Las ventas al exterior se dispararon y dejaron un fuerte alivio en la balanza comercial
Con más exportaciones, menos compras afuera y mejores precios, abril cerró con un saldo positivo que sorprendió al mercado y le dio aire a la economía.
Las exportaciones argentinas vienen acelerando fuerte desde que asumió Javier Milei y ya muestran un salto del 45% en cantidades físicas. Ese envión terminó empujando un superávit comercial de bienes de USD 2.711 millones en abril, un número que el mercado miró con atención. A eso se sumó una baja en las importaciones y una expectativa que, en los despachos económicos, ya empieza a crecer con fuerza.
De acuerdo con un informe de Invecq, el primer cuatrimestre dejó un saldo positivo acumulado de USD 8.277 millones, muy por encima de los USD 1.275 millones de 2025, y el mejor registro para ese período desde 2009 en términos reales. En abril, las exportaciones llegaron a USD 8.914 millones y las importaciones a USD 6.204 millones, con una mejora interanual de USD 2.496 millones. El dato no pasó desapercibido: hubo más mercadería saliendo del país y menos presión por compras externas.
El relevamiento también muestra un recorrido de subas y bajas en las cantidades exportadas, pero con un giro muy marcado desde fines de 2023. Desde ese piso, la curva arrancó una escalada sostenida hasta tocar los 145 puntos en abril de 2026, el nivel más alto de toda la serie.
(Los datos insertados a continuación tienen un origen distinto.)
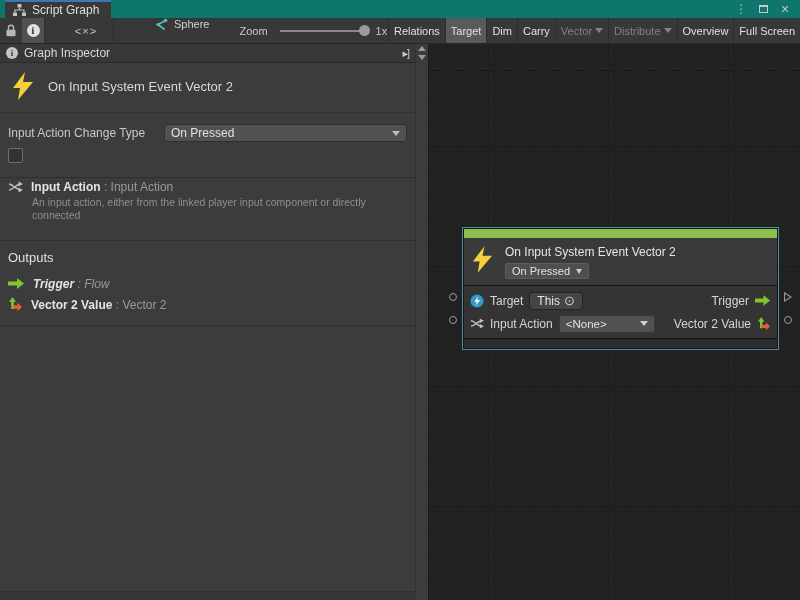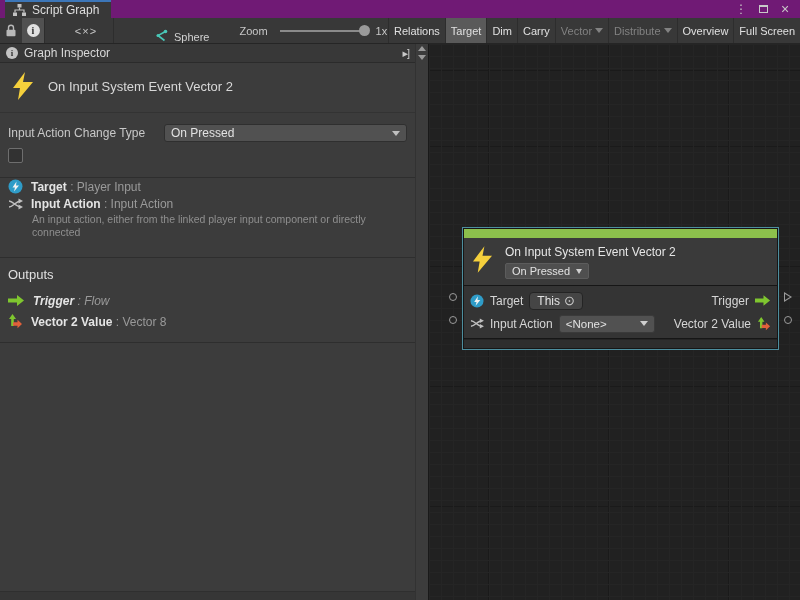--- a/index.html
+++ b/index.html
@@ -15,7 +15,7 @@
   
   .tabbar {
     position: absolute; left:0; top:0; width:800px; height:18px;
-    background:#701a75; display:flex; align-items:stretch;
+    background:#0f766e; display:flex; align-items:stretch;
   }
   .tab {
     margin-left:5px; background:#383838; border-top:2px solid #3c76b8;

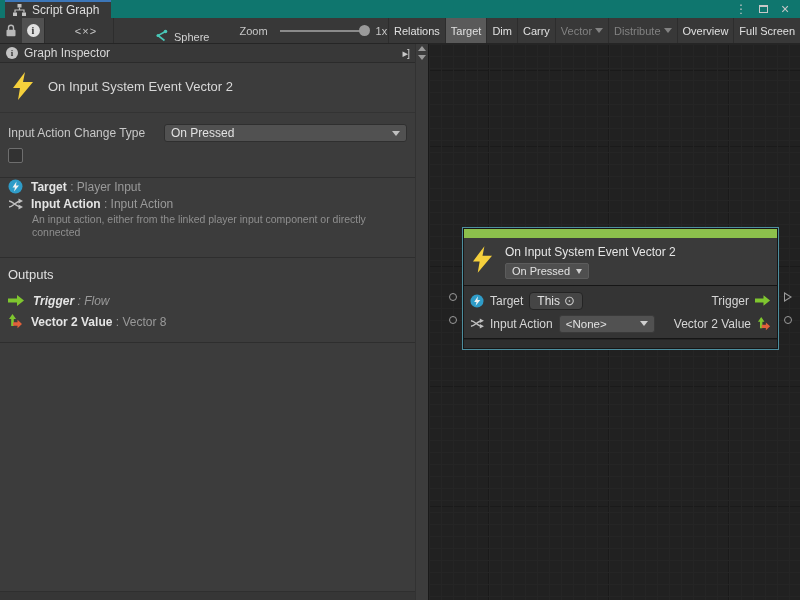--- a/index.html
+++ b/index.html
@@ -45,7 +45,7 @@
     display:flex; align-items:center; justify-content:center;
   }
   .code-glyph { color:#c8c8c8; font-size:11px; letter-spacing:1px; }
-  .sphere-group { display:flex; align-items:flex-end; gap:6px; margin-left:40px; color:#d2d2d2; }
+  .sphere-group { display:flex; align-items:flex-start; gap:6px; margin-left:40px; color:#d2d2d2; }
   .zoom-group { display:flex; align-items:center; margin-left:30px; color:#c8c8c8; }
   .zoom-track { width:88px; height:2px; background:#8a8a8a; margin-left:12px; position:relative; }
   .zoom-handle { position:absolute; right:-2px; top:-5px; width:11px; height:11px; border-radius:50%; background:#9a9a9a; }

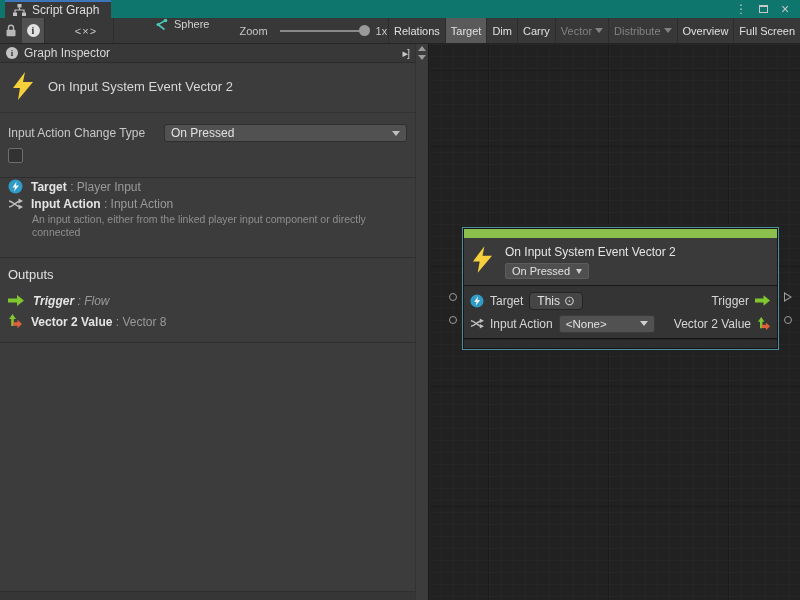--- a/index.html
+++ b/index.html
@@ -273,19 +273,6 @@
 
     <div class="section">
       <div class="port-doc">
-        <div class="port-line">
-          <span>
-            <svg width="15" height="15" viewBox="0 0 15 15">
-              <circle cx="7.5" cy="7.5" r="7" fill="#2f9cc8"></circle>
-              <polygon points="8.5,2.5 4.5,8.5 7,8.5 6,12.5 11,6.5 8,6.5" fill="#f2f2f2"></polygon>
-            </svg>
-          </span>
-          <span>
-            <span class="port-name">Target</span>
-            <span class="port-sep">:</span>
-            <span class="port-type">Player Input</span>
-          </span>
-        </div>
         <div class="port-line">
           <span>
             <svg width="15" height="14" viewBox="0 0 15 14">

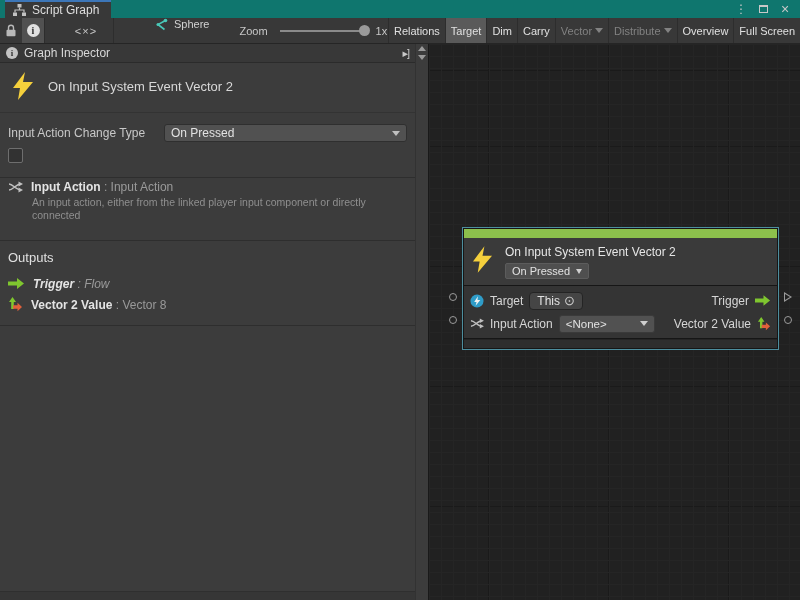--- a/index.html
+++ b/index.html
@@ -316,7 +316,7 @@
           <span>
             <span class="port-name">Vector 2 Value</span>
             <span class="port-sep">:</span>
-            <span class="port-type">Vector 8</span>
+            <span class="port-type">Vector 2</span>
           </span>
         </div>
       </div>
En la práctica, eso significa que las cantidades exportadas crecieron 45% desde el inicio del actual gobierno. Un dato que, para la economía real, vale oro.
Según la consultora, el superávit promedió USD 2.100 millones desde noviembre, bastante arriba de la media de USD 686 millones que se había visto en los primeros 10 meses de 2025. La explicación combina dos factores bien claros: exportaciones en máximos e importaciones en retroceso. Encima, tres de los cuatro grandes rubros exportadores marcaron niveles históricos al medirse con promedio móvil de 12 meses, con destaque para los productos primarios, las manufacturas de origen agropecuario y combustibles y energía.
En paralelo, también ayudó la mejora de precios. En lo que va de 2026, los valores de exportación subieron 6% interanual en el primer cuatrimestre. Del otro lado, las importaciones se movieron para abajo en todos los meses del año, con una caída promedio interanual de 9,9% y una baja acumulada del 10%. Los bienes ligados a la producción fueron los más golpeados: piezas y accesorios bajaron 30,1%, bienes de capital 14% y bienes intermedios 3,6%. En cambio, los bienes de consumo crecieron 2% y los vehículos de pasajeros subieron 41%, sobre todo por el ingreso de automotrices chinas como BYD, Baic y Jac.
Otro dato que pesó fue la caída de 32,8% en la compra externa de combustibles y lubricantes. Invecq vinculó ese retroceso con el cambio estructural del país en su transición de importador neto de energía a exportador, impulsado por Vaca Muerta. De hecho, la balanza energética explicó el 52% del saldo positivo de abril. Con ese combo, el mercado ya empieza a mirar los próximos meses con más optimismo, aunque el panorama externo sigue metiendo ruido.
En el frente financiero, el mercado de obligaciones negociables volvió a activarse y sumó expectativa de divisas. En mayo, las colocaciones ya superan los USD 1.600 millones, por encima de todo lo emitido en abril. La Ciudad de Buenos Aires volvió a salir al mercado con una colocación de USD 500 millones, equivalente al 33% del total del mes. Entre las operaciones más destacadas aparecieron Arcor, Mercado Pago y Pampa Energía, en un movimiento que puede traer dólares frescos al sistema.
Pero no todo es viento a favor. La suba de tasas en Estados Unidos complicó el regreso al crédito externo, justo cuando la Argentina necesita una ventana para financiarse sin pagar demasiado caro. Según el informe, en 2026 los vencimientos totalizan USD 13.531 millones, aunque los pagos efectivos serían de USD 5.773 millones. Para 2027, los compromisos trepan a USD 37.609 millones y los vencimientos efectivos a USD 23.507 millones. En ese contexto, el FMI aprobó la segunda revisión del acuerdo y habilitó un desembolso cercano a USD 1.000 millones, mientras el BCRA compró USD 328 millones en una sola jornada y acumula USD 8.995 millones en 2026. Si el ritmo sigue así, la meta de USD 10.000 millones en reservas podría quedar a tiro antes de lo esperado.